Schools and AI Detection
Schools use AI to detect AI-written essays — but the detection is unreliable, and false positives have hurt real students.
Stanford researchers showed in 2023 that GPTZero and TurnItIn AI detection have 15-30% error rates — and especially flag essays by ESL students.
Three things to know if accused
- Save your draft history (Google Docs version history)
- Ask for the specific evidence — not just a 'percentage'
- Many schools now require human review before AI accusations
The big idea: AI detection is unreliable. If accused, demand specific evidence and your draft history.
End-of-lesson check
8 questions · take it digitally for instant feedback at tendril.neural-forge.io/learn/quiz/end-builders-ethics-safety-ai-detection-school
What is the main idea of "Schools and AI Detection"?
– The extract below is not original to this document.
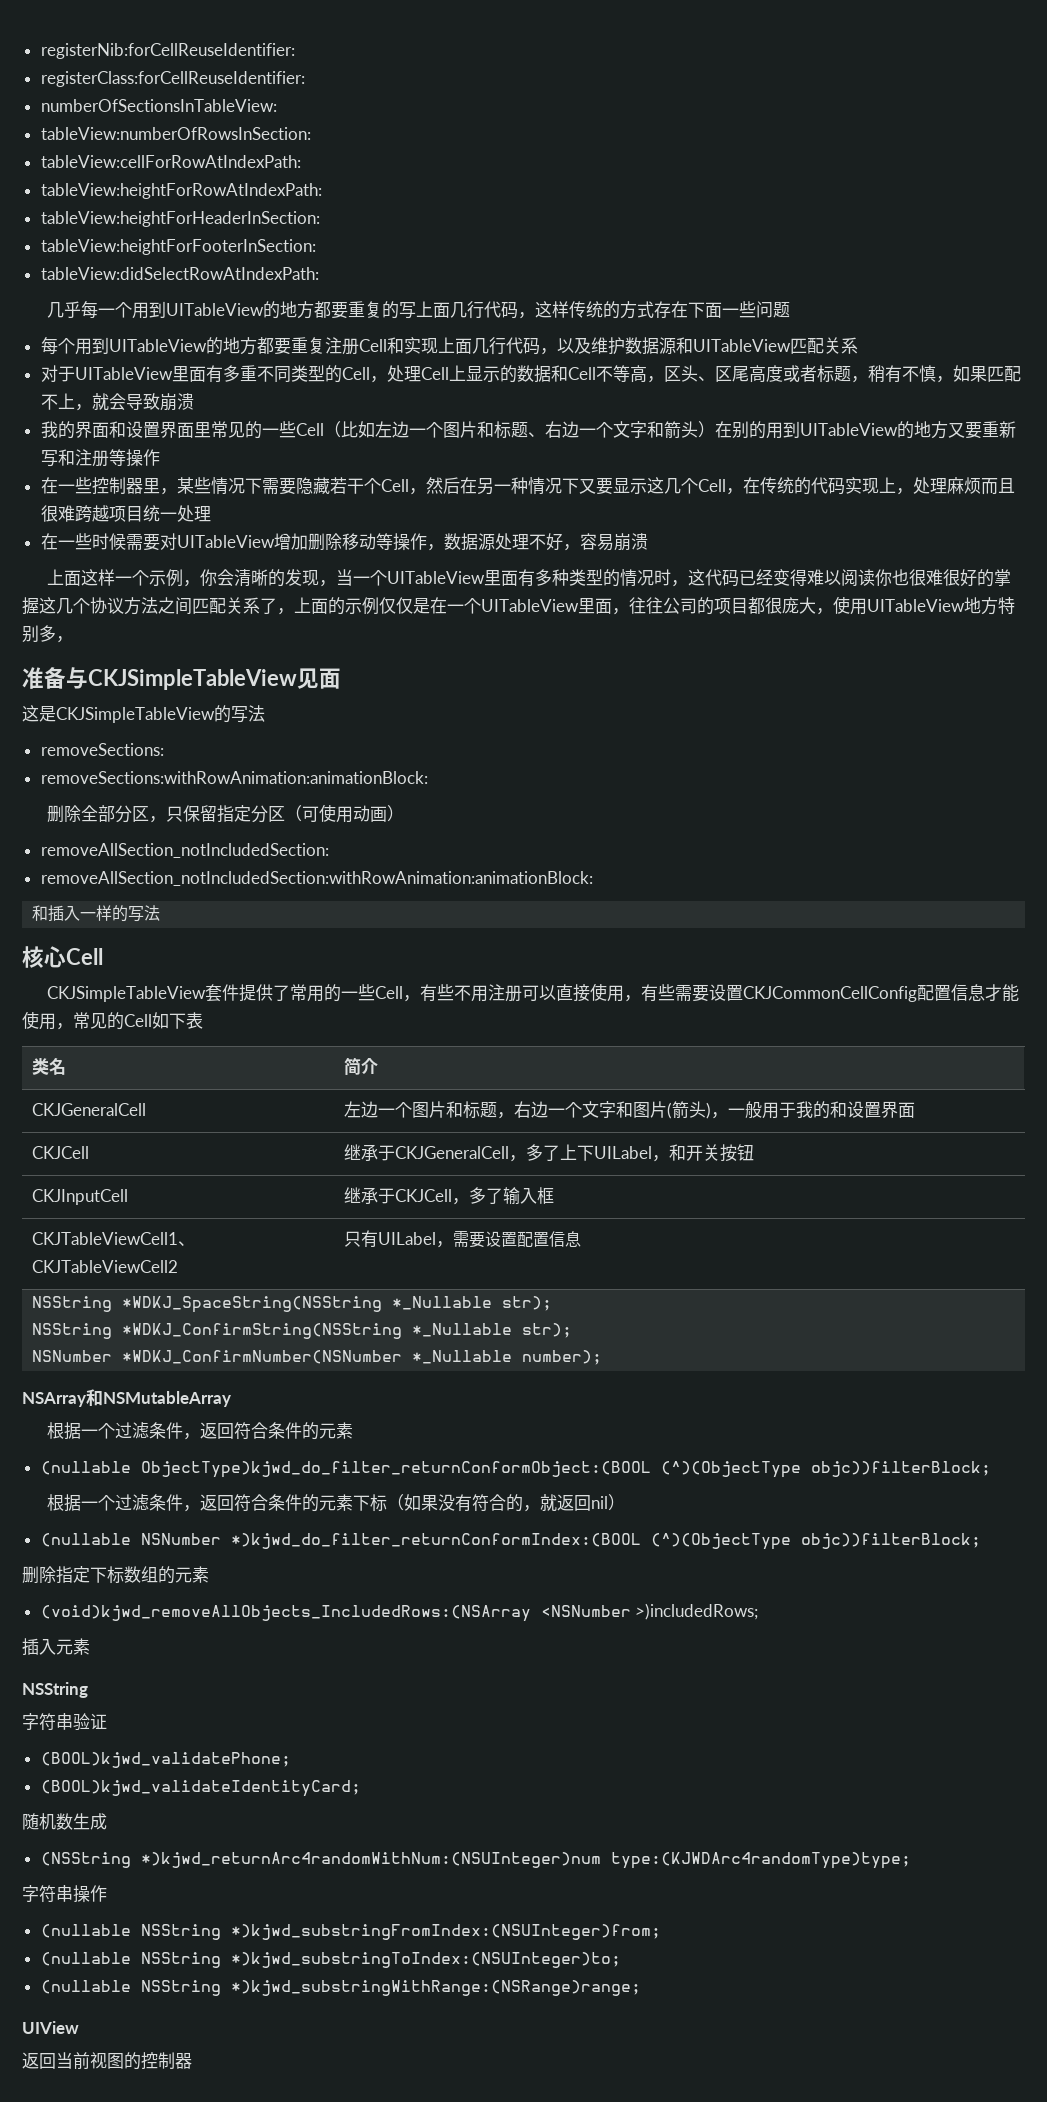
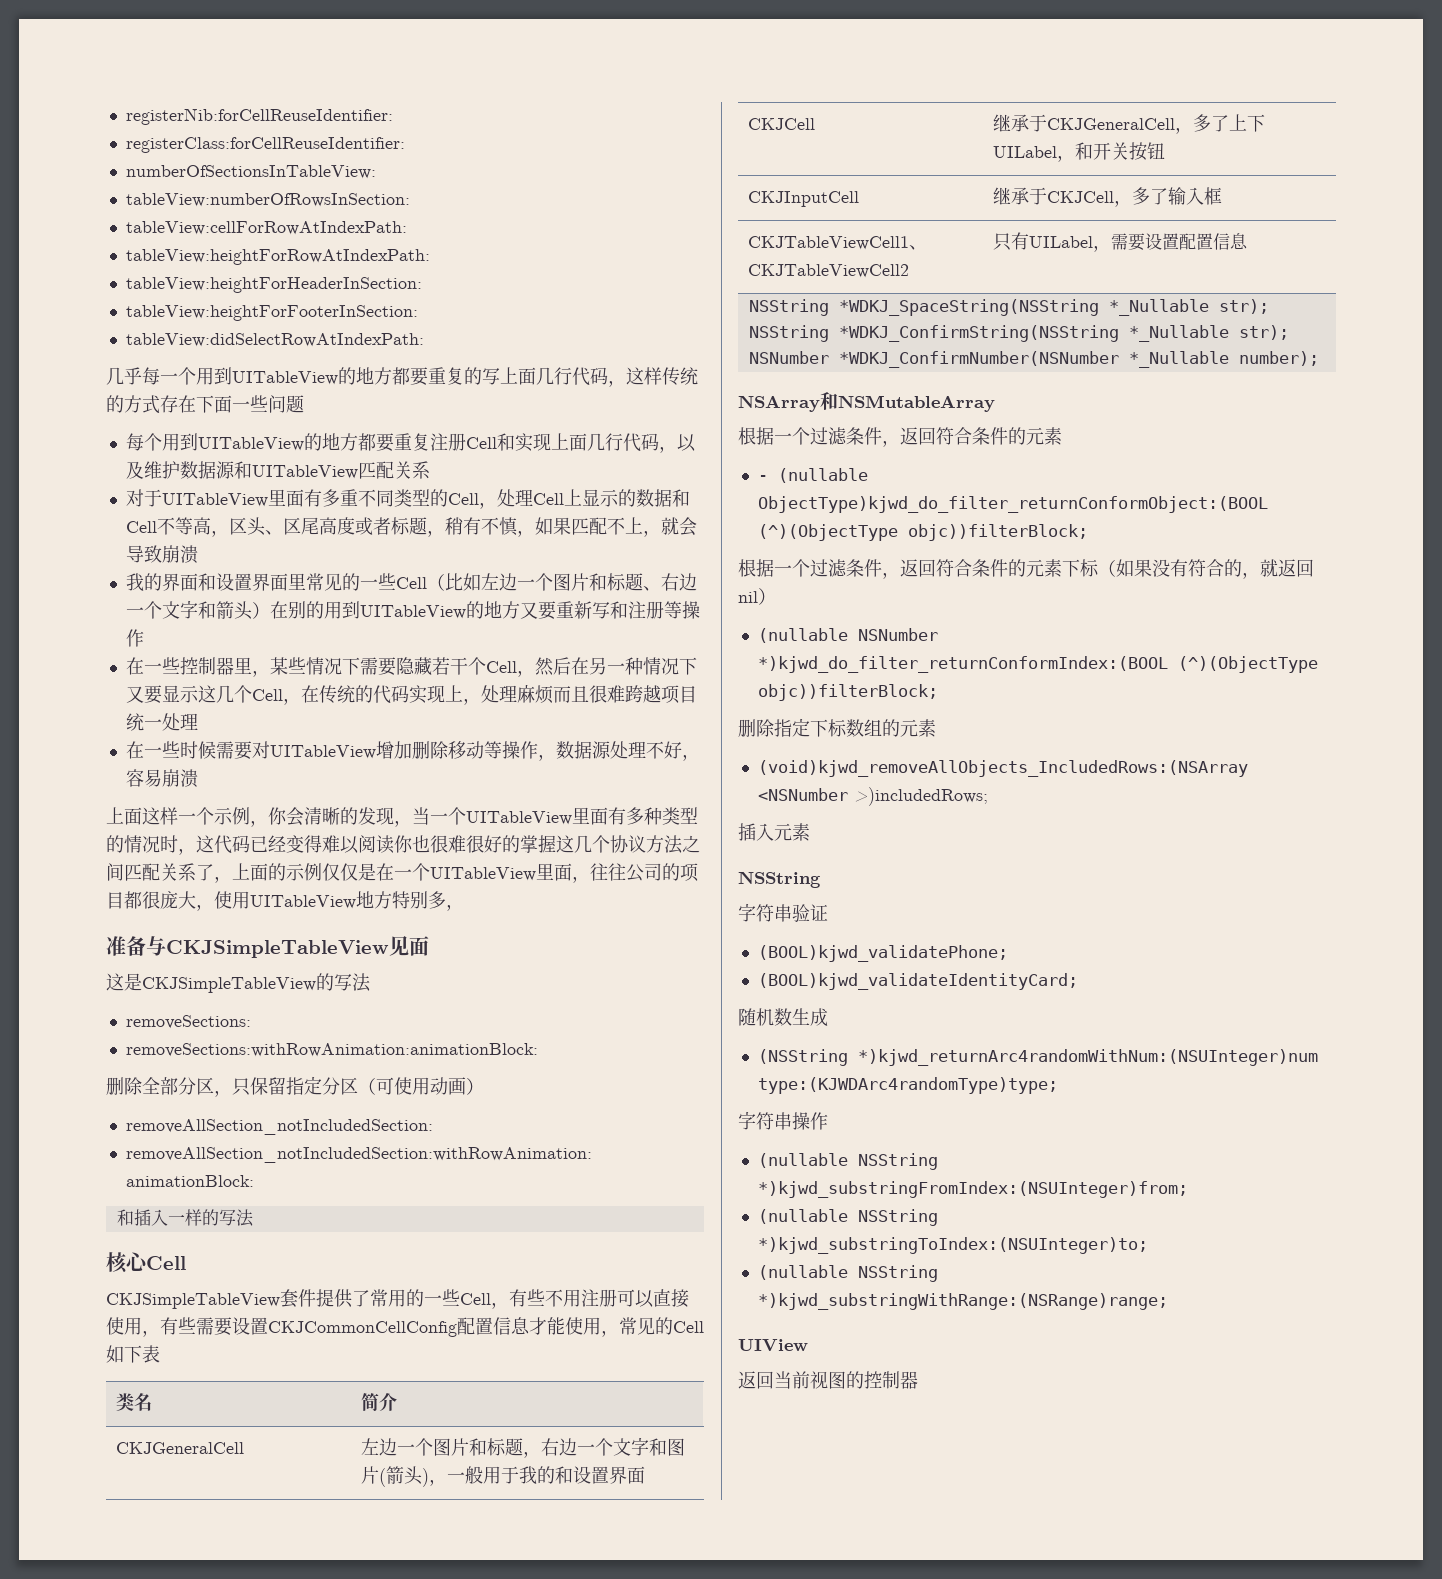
(354, 1430) none -> [757,475,768,481] -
- Schools use AI to detect AI-written essays — but the detection is unreliable, and false positives have hurt real students..
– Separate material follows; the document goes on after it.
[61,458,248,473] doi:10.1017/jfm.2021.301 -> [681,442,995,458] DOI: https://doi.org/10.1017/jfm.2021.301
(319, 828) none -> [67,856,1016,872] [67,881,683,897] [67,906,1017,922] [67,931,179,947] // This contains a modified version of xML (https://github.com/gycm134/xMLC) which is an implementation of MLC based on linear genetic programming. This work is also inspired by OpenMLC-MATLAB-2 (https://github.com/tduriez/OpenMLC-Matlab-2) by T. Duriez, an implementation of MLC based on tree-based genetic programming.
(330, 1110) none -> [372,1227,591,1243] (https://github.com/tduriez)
- Use AI as the final authority for the whole decision
- Avoid checking the answer once it sounds polished
- Focus only on speed instead of judgment
Which concept is most central to "Schools and AI Detection"?
- ESL bias
- false positive
- process artifact
- false positives
Which use of AI fits this topic best?
- Let the AI decide what matters without your review
- Use the answer before checking whether it fits the situation
- Save your draft history (Google Docs version history)
- Use the first answer without checking it
What should a careful learner remember about "What detection does"?
- Use "What detection does" as a reminder to verify the AI output before anyone relies on it.
- Skip the context so the tool can guess faster
- Treat the output as private even after sharing it online
- Use the answer without checking the source
You want to use AI after this lesson. What is the safest next step?
- Act immediately because the AI answer is written clearly
- AI cannot make the human values or safety decision for you.
- Hide uncertainty so the final answer looks cleaner
- Use private or sensitive details before checking permission
How should AI output about false positive be treated?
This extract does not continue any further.